Spoon 1 cup soup into each of 8 bowls. Divide parsley mixture evenly over toasted bread slices. Top each serving with 2 bread slices. Serve immediately.

Yield: 8 servings
CALORIES 125 (25% from fat); FAT 3.5g (sat 0.5g,mono 1.7g,poly 1g); PROTEIN 5.5g; CHOLESTEROL 0.0mg; CALCIUM 45mg; SODIUM 558mg; FIBER 3.4g; IRON 1.4mg; CARBOHYDRATE 19.2g

Anne Arundel,, MD(Zone 7b)

Soup sounds good today. I once had a chocolate cake recipe with zucchini in it. Just a moist choc cake with green specks!

Mount Laurel, NJ(Zone 7a)

I've been working on a zucchini bread recipe. I am a dietetic major and studying nutrition and most zucchini bread recipes are, as you all know, high in sugar and fat. Back in the 70's when the craze began it was more important to avoid animal fats; it used oil and was a big hit.
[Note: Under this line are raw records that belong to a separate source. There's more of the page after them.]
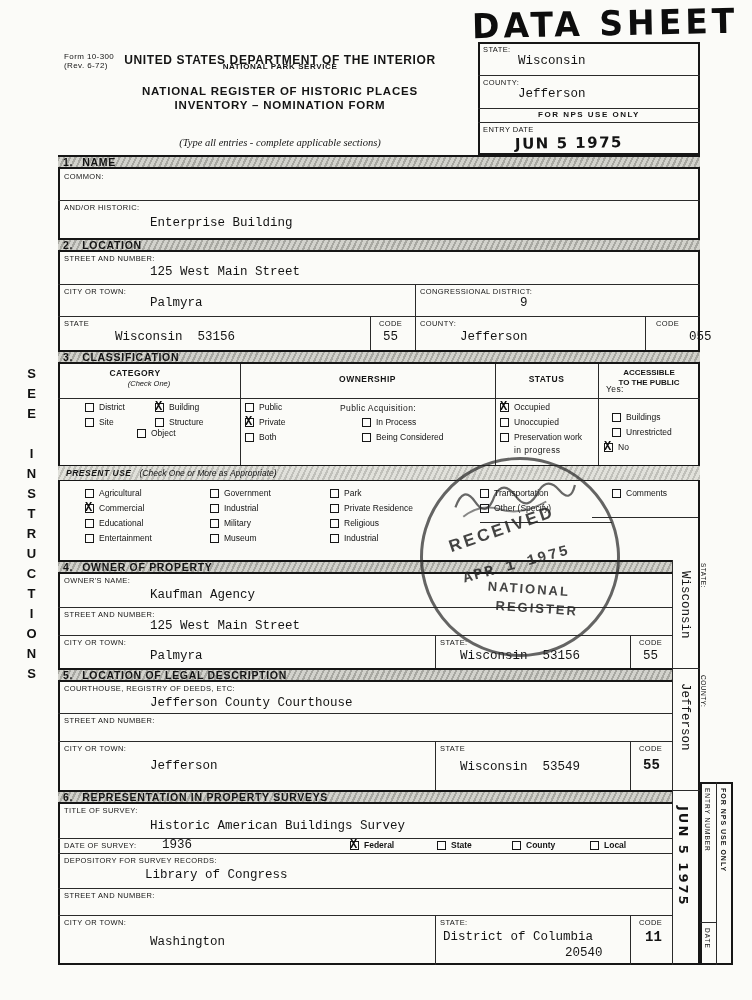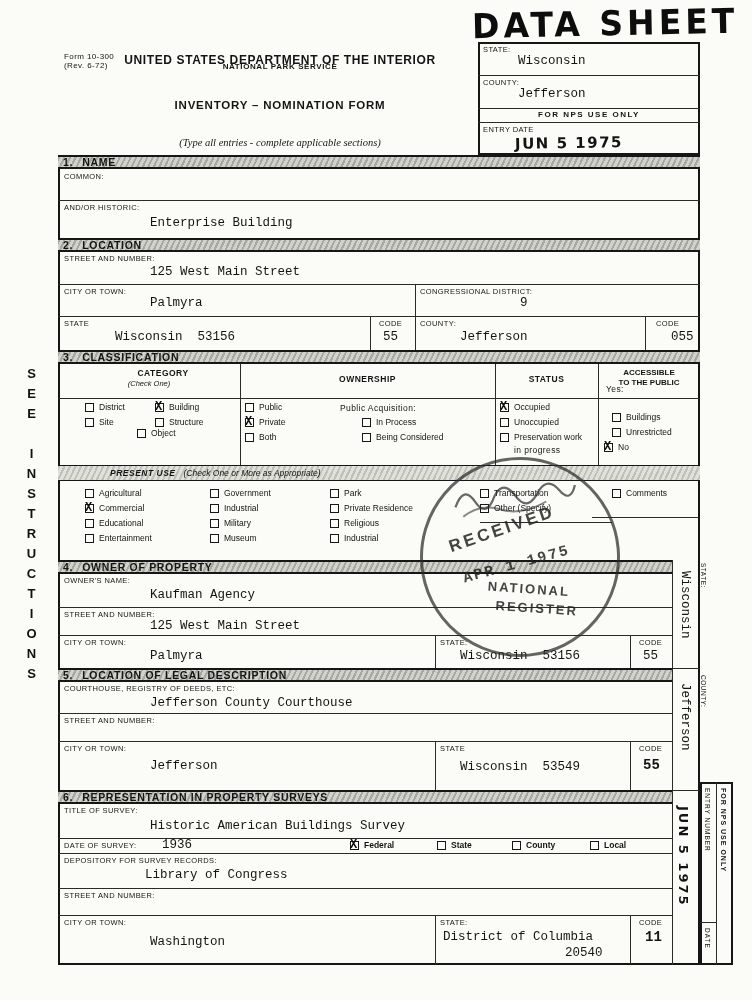--- a/index.html
+++ b/index.html
@@ -77,6 +77,7 @@
   <div class="cheader" style="left:120px;top:53px;width:320px;font-size:12px;font-weight:bold;letter-spacing:.6px">UNITED STATES DEPARTMENT OF THE INTERIOR</div>
   <div class="cheader" style="left:120px;top:62px;width:320px;font-size:8px;font-weight:bold;letter-spacing:.6px">NATIONAL PARK SERVICE</div>
 
+  <div class="cheader" style="left:90px;top:85px;width:380px;font-size:11.5px;font-weight:bold;letter-spacing:.8px">NATIONAL REGISTER OF HISTORIC PLACES</div>
   <div class="cheader" style="left:90px;top:99px;width:380px;font-size:11.5px;font-weight:bold;letter-spacing:.8px">INVENTORY – NOMINATION FORM</div>
 
   <div class="cheader" style="left:110px;top:137px;width:340px;font-size:10.5px;font-style:italic;font-family:'Liberation Serif',serif">(Type all entries -  complete applicable sections)</div>

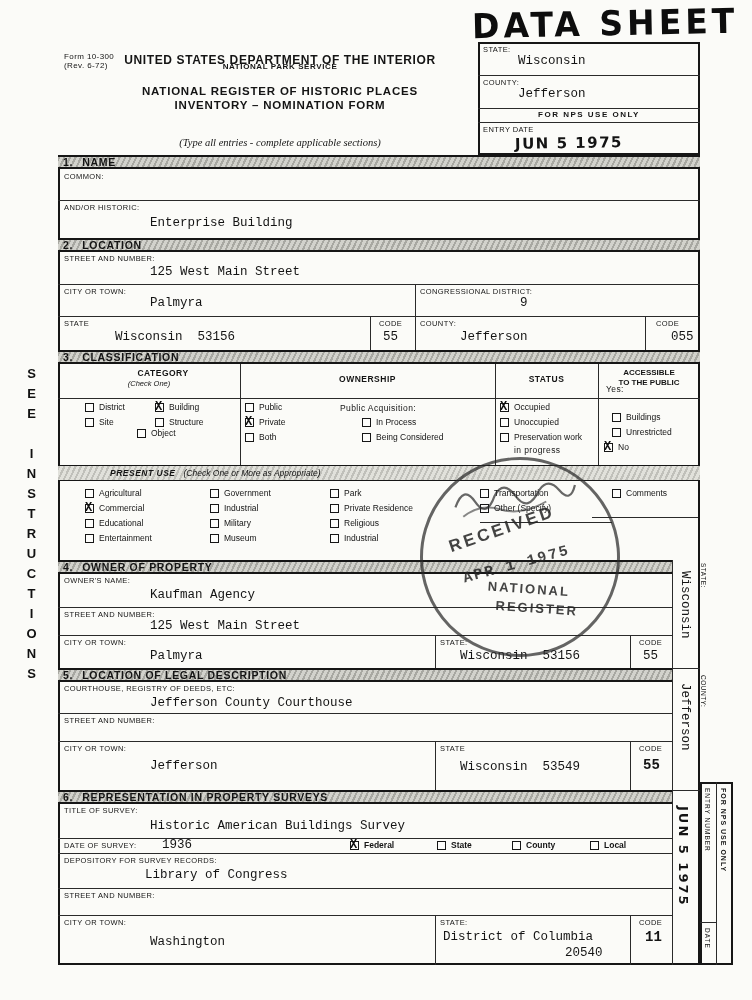--- a/index.html
+++ b/index.html
@@ -132,7 +132,7 @@
   <div class="typed" style="left:460px;top:330px">Jefferson</div>
   <i class="vline" style="left:645px;top:316px;height:34px"></i>
   <div class="flabel" style="left:656px;top:319px">CODE</div>
-  <div class="typed" style="left:671px;top:330px">055</div>
+  <div class="typed" style="left:689px;top:330px">055</div>
 
   <div class="secbar" style="left:58px;top:350px;width:642px;height:14px">
     <span>3.</span>

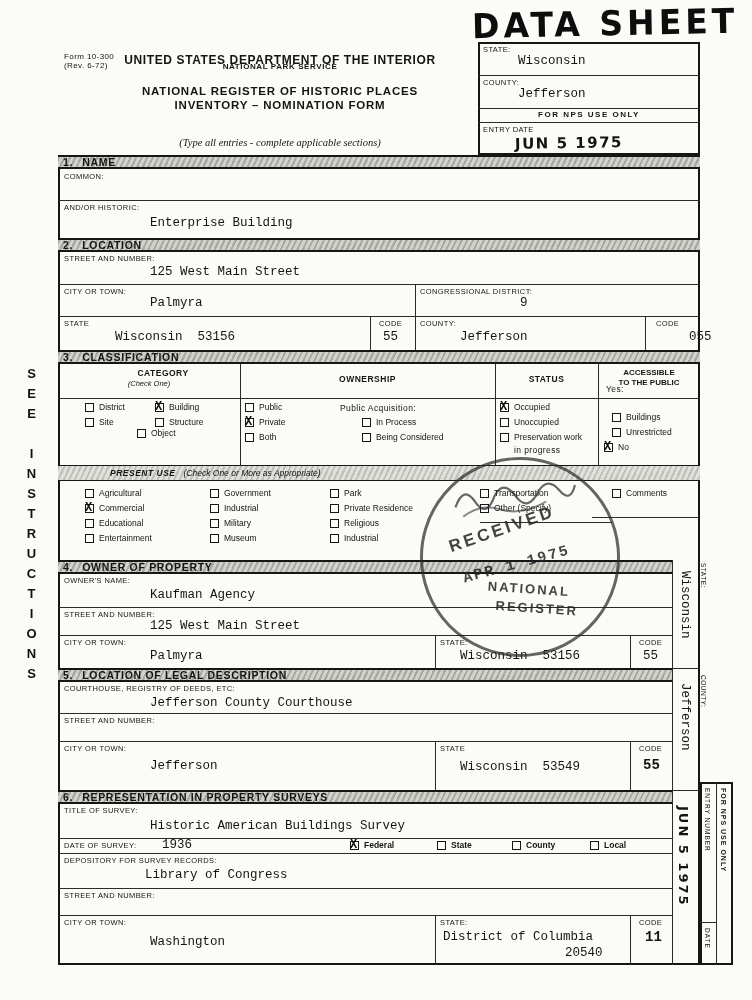--- a/index.html
+++ b/index.html
@@ -143,7 +143,7 @@
   <i class="vline" style="left:495px;top:364px;height:101px"></i>
   <i class="vline" style="left:598px;top:364px;height:101px"></i>
 
-  <div class="cheader" style="left:72px;top:368px;width:182px;font-size:8.5px;font-weight:bold;letter-spacing:.5px">CATEGORY</div>
+  <div class="cheader" style="left:44px;top:368px;width:182px;font-size:8.5px;font-weight:bold;letter-spacing:.5px">CATEGORY</div>
   <div class="cheader" style="left:58px;top:379px;width:182px;font-size:7.5px;font-style:italic">(Check One)</div>
   <div class="cheader" style="left:240px;top:374px;width:255px;font-size:8.5px;font-weight:bold;letter-spacing:.5px">OWNERSHIP</div>
   <div class="cheader" style="left:495px;top:374px;width:103px;font-size:8.5px;font-weight:bold;letter-spacing:.5px">STATUS</div>

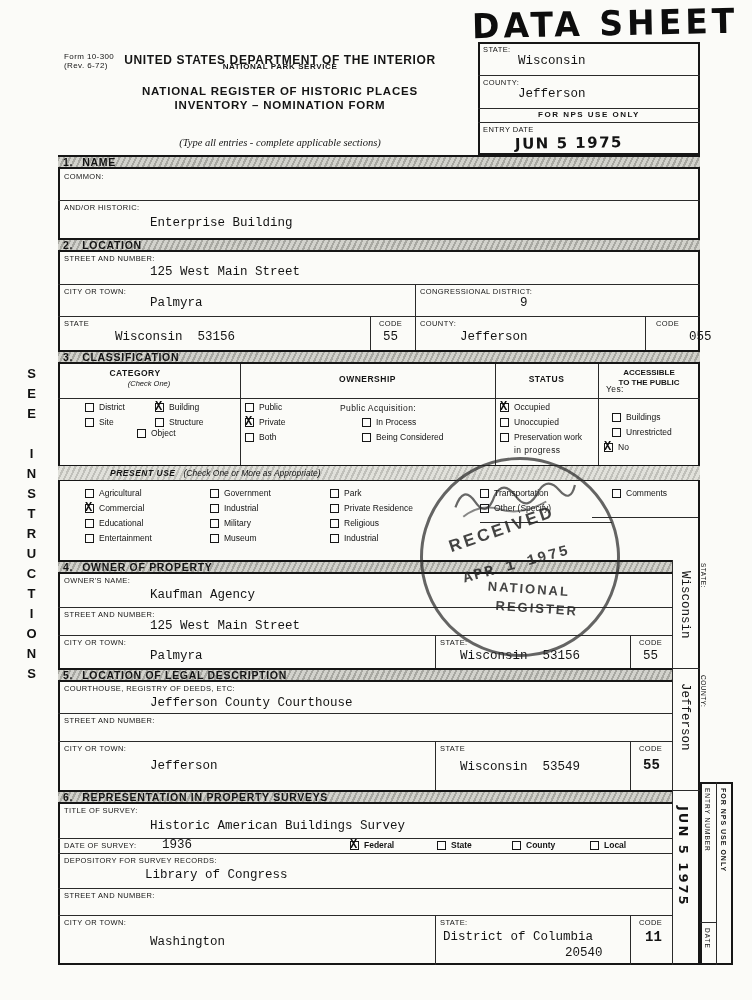--- a/index.html
+++ b/index.html
@@ -29,7 +29,7 @@
     border-top:1px solid #161616; border-bottom:1px solid #161616;
     font-size:8.5px; font-style:italic;
   }
-  .usebar .b { font-weight:bold; font-style:italic; letter-spacing:.5px;margin-left:44px; }
+  .usebar .b { font-weight:bold; font-style:italic; letter-spacing:.5px; }
   .chk { position:absolute; display:flex; align-items:center; gap:5px; font-size:8.5px; white-space:nowrap; z-index:3; }
   .chk .bx { width:9px; height:9px; border:1px solid #161616; position:relative; flex:none; background:#fdfdfb; }
   .chk .mk { position:absolute; left:-1px; top:-4px; font-family:"Liberation Mono", monospace; font-weight:bold; font-size:12px; color:#101010; }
Anyway, my first attempt was awful. A recipe from Cooking Light which usually is a good source but this was bad plus it was way too soggy. I think because alot of recipes don't mention to allow the excess water to drain. Supermarket zucchini is fairly dry compared to fresh picked from your garden. My second attempt went the other extreme too dry. We are eating the third attempt now which is much better. Used butter rather than oil and allowed the shredded zucchini to drain 20 minutes. I want to make one more change to the recipe before I post it here. I'm going to try one less egg because eggs believe it or not toughen it unless tenderized by excess fat and sugar. I'll be back :)

Anne Arundel,, MD(Zone 7b)

My sister shared some issues of Cook's Country, which is made by the Cook's Illustrated people but more home-cook oriented. I think they worked on zucchini bread in one.